# Summer Bay construction



## jamstew (Aug 11, 2009)

I was talking to the chief engineer here today while watching them remove a dead palm tree right next to my patio, which was pretty interesting. I asked about the construction on the new building by the main pool since there hasn't been anyone working on it since I arrived Friday. I think I read that it will house registration, concierge and serve as a clubhouse, but I could be wrong about that. Anyway, Larry the engineer said that they were supposed to have it done by October or November, but they have apparently decided to change the design (he specifically mentioned raising the ceilin in part of it), so they're actually tearing part of it out and starting over! He thinks it will be a "long time" before it's finished.


----------



## magic (Aug 11, 2009)

We are staying here on the 20th.  Is it noisy. Did you like the resort?  Is there a huttle to Fremont Street?  Thanks  lesley


----------



## gorevs9 (Aug 11, 2009)

magic said:


> We are staying here on the 20th.  Is it noisy. Did you like the resort?  Is there a huttle to Fremont Street?  Thanks  lesley



We'll be there on the 21st. If you want to meet up for a "nightcap", send me a PM with your contact info (I'll also send you a PM).

Mike


----------



## jamstew (Aug 11, 2009)

It's very quiet in the building where I am (except for when they were taking out the palm tree), but I can't speak to the rest of the resort. As I said, I haven't seen any work being done on the new building at the front of the property, so no noise from there. There is other construction on-site, but it's at the rear of  the property so I don't know anything about it. 

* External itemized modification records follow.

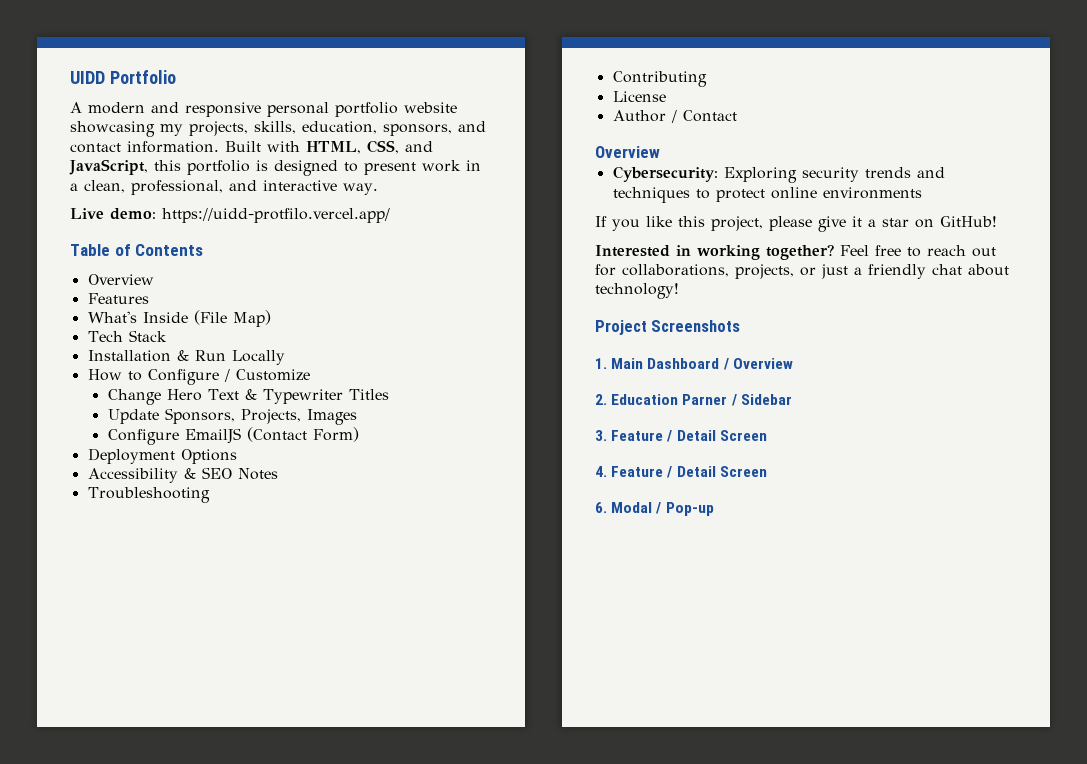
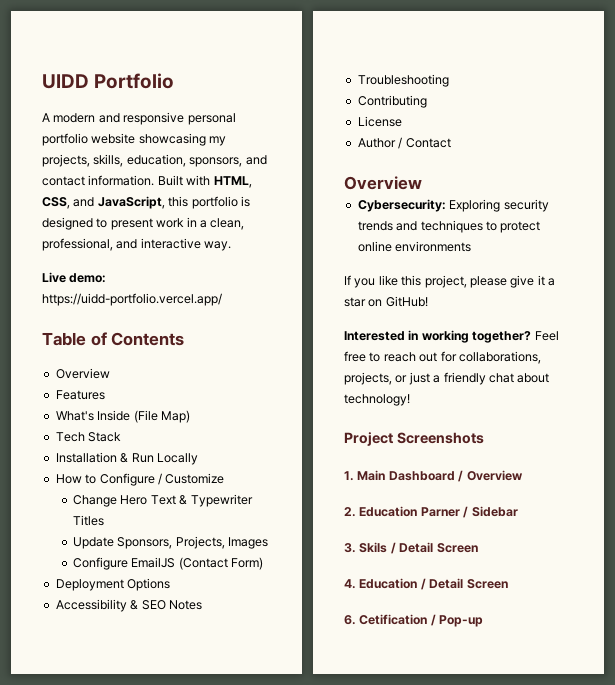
- Live demo: https://uidd-protfilo.vercel.app/
+ Live demo: https://uidd-portfolio.vercel.app/
- 3. Feature / Detail Screen
+ 3. Skils / Detail Screen
- 4. Feature / Detail Screen
+ 4. Education / Detail Screen
- 6. Modal / Pop-up
+ 6. Cetification / Pop-up

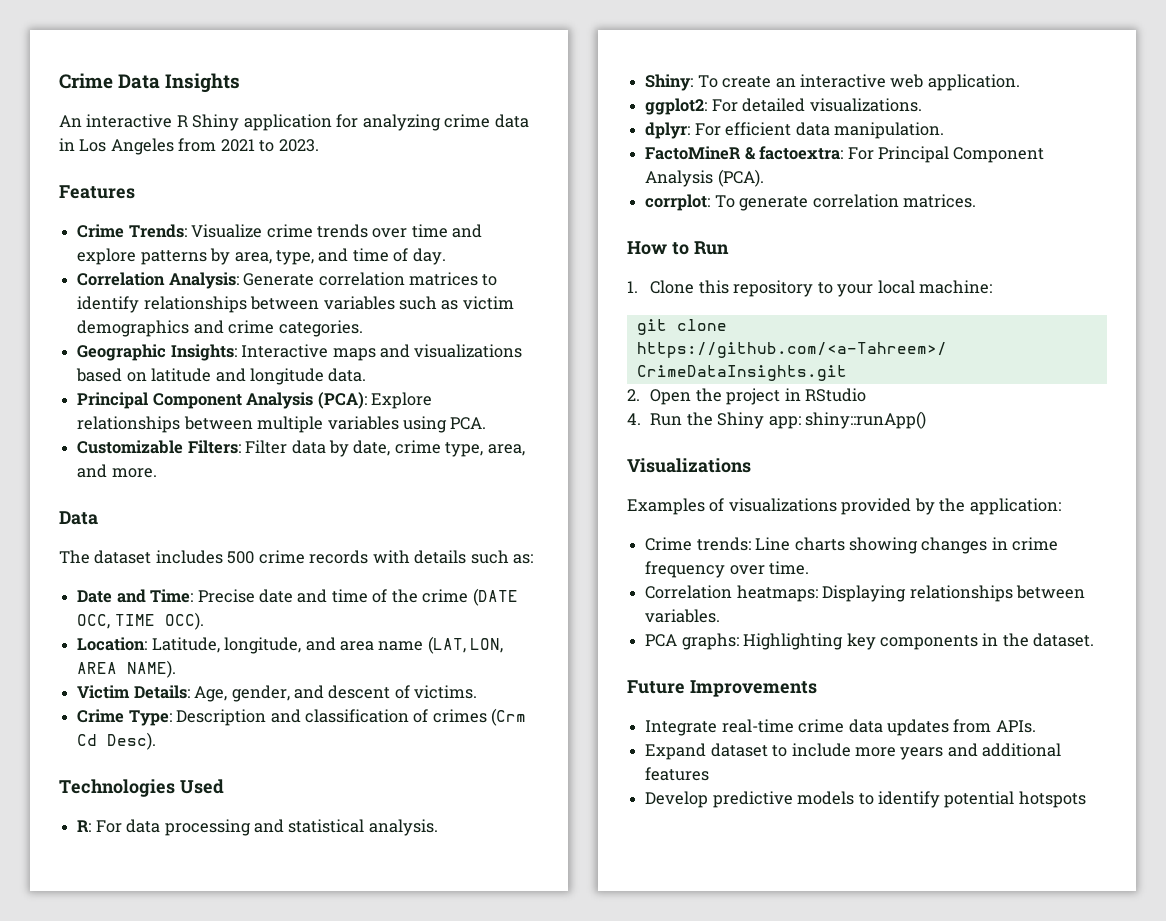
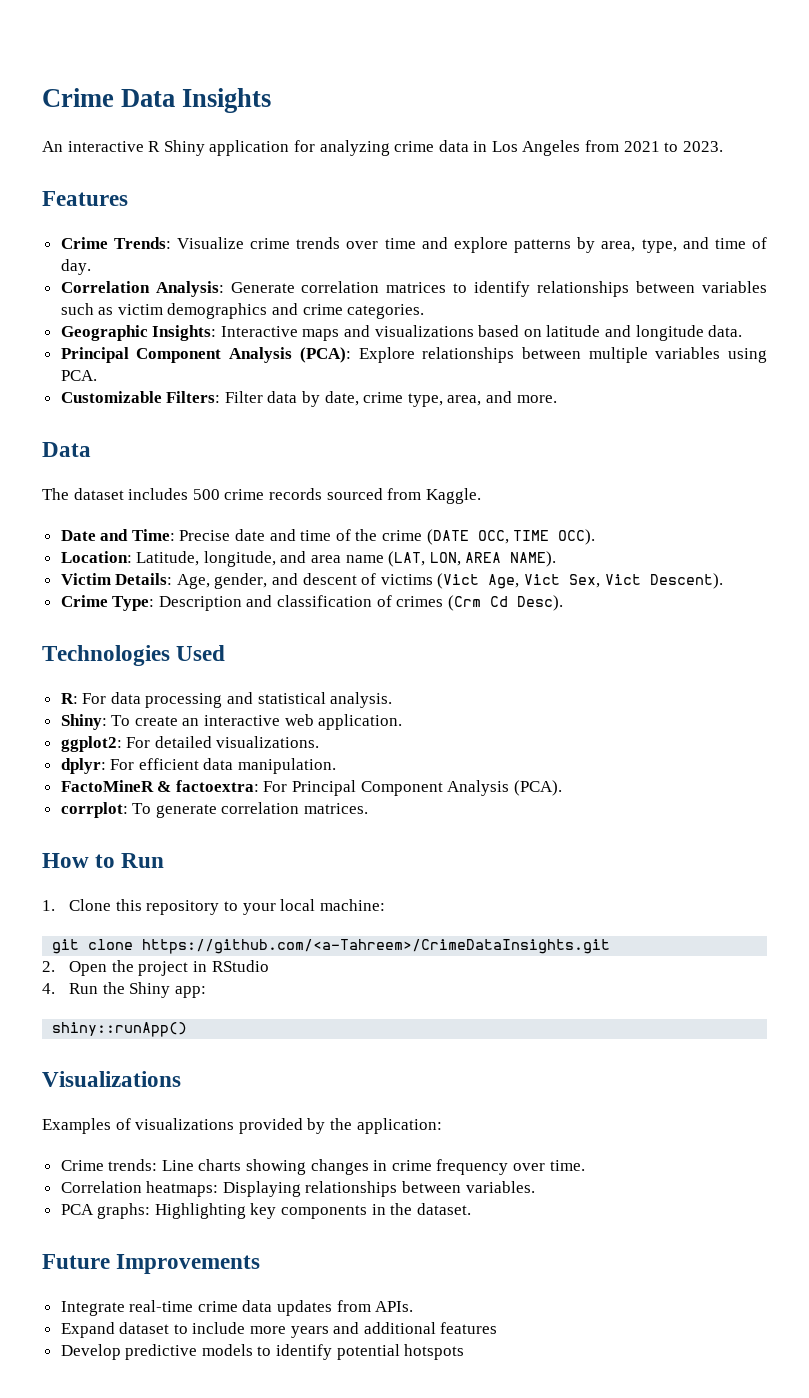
- The dataset includes 500 crime records with details such as:
+ The dataset includes 500 crime records sourced from Kaggle.
- Victim Details: Age, gender, and descent of victims.
+ Victim Details: Age, gender, and descent of victims (Vict Age, Vict Sex, Vict Descent).
- 4. Run the Shiny app: shiny::runApp()
+ 4. Run the Shiny app:
+ shiny::runApp()

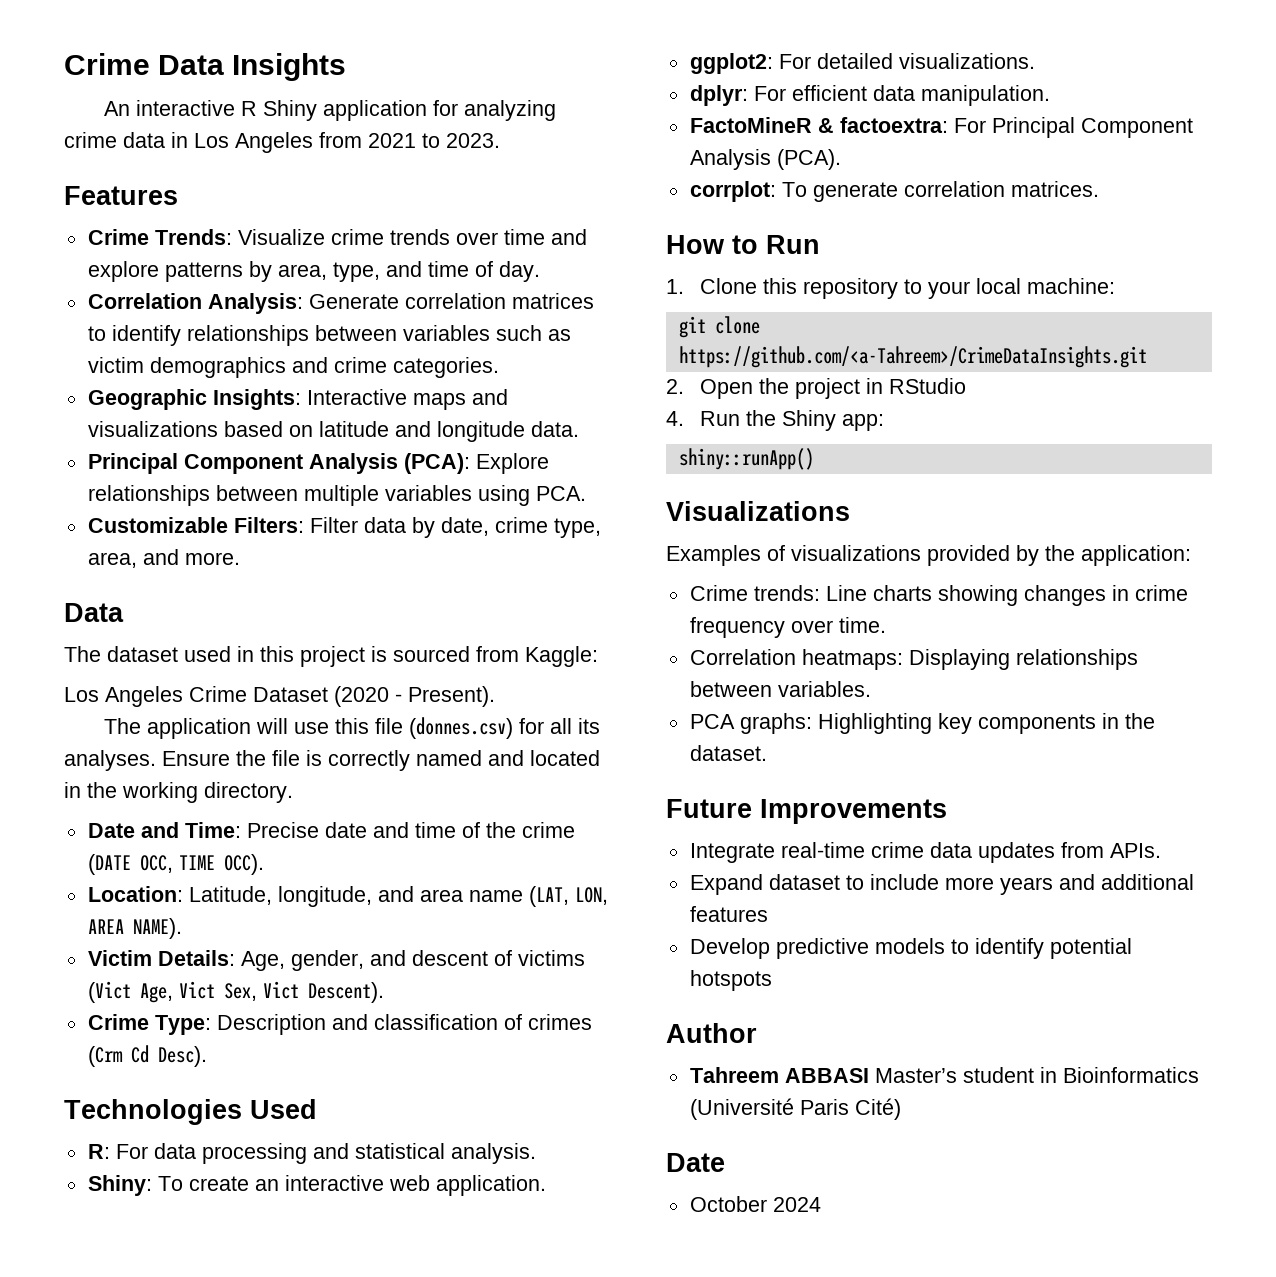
- The dataset includes 500 crime records sourced from Kaggle.
+ The dataset used in this project is sourced from Kaggle:
+ Los Angeles Crime Dataset (2020 - Present).
+ The application will use this file (donnes.csv) for all its analyses. Ensure the file is correctly named and located in the working directory.
+ Author
+ Tahreem ABBASI Master’s student in Bioinformatics (Université Paris Cité)
+ Date
+ October 2024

There is a shuttle to Fremont Street Monday-Saturday at 11am, 6pm & 7pm. Pickup times are 3:20pm, 10:20pm & 11:30pm.

I like the resort but don't love it because of the location. Honestly, I've never stayed off-Strip before, and I really miss it. The shuttle is an awesome perk, but I'm not crazy about the schedule. Next time I'll try for HGVC Flamingo, Jockey Club or Planet Hollywood.


----------



## M&JJ (Aug 11, 2009)

*Shuttle question*

Where else does Summerbay provide shuttle services to?  what is the schedule like?


----------



## jamstew (Aug 11, 2009)

Monday-Saturday: 
_Von's Grocery Store_ 8:30am
_Ellis Island_ 9:00am & 3:00pm (return times are noon & 6:00pm)
_Downtown Fremont Street_ 11:00am, 6:00pm, 7:00pm (pick-ups at 3:20, 10:20 and 11:20pm)
_Las Vegas Premium Outlets_ 11:00am, pickup 3:25pm

Sign-up required for grocery store, premium outlet mall and downtown

Daily
_Sahara/Circus Circus _every three hours 10:30am-11:30pm, pick-ups every three hours 10:40am-10:40pm. Circus Circus pick-ups are 5 minutes after Sahara

_Planet Hollywood/Tropicana_ every three hours 11:30am-11:30pm, pick-ups every three hours 11:40am-11:40pm. Tropicana pick-ups are 5 minutes after Planet Hollywoodd

_Flamingo_ every three hours 12:30pm-9:30pm, pick-ups every three hours 12:35pm-9:30pm, pick-ups every three hours 12:35pm-9:35pm


----------



## jamstew (Aug 11, 2009)

Oh, my!! Where there was a building under construction, it's gone now!! I knew it had gotten loud, but I had no idea what was going on. I guess Larry the engineer was right.


----------



## roadtriper (Aug 11, 2009)

*Say What?*



jamstew said:


> Oh, my!! Where there was a building under construction, it's gone now!! I knew it had gotten loud, but I had no idea what was going on. I guess Larry the engineer was right.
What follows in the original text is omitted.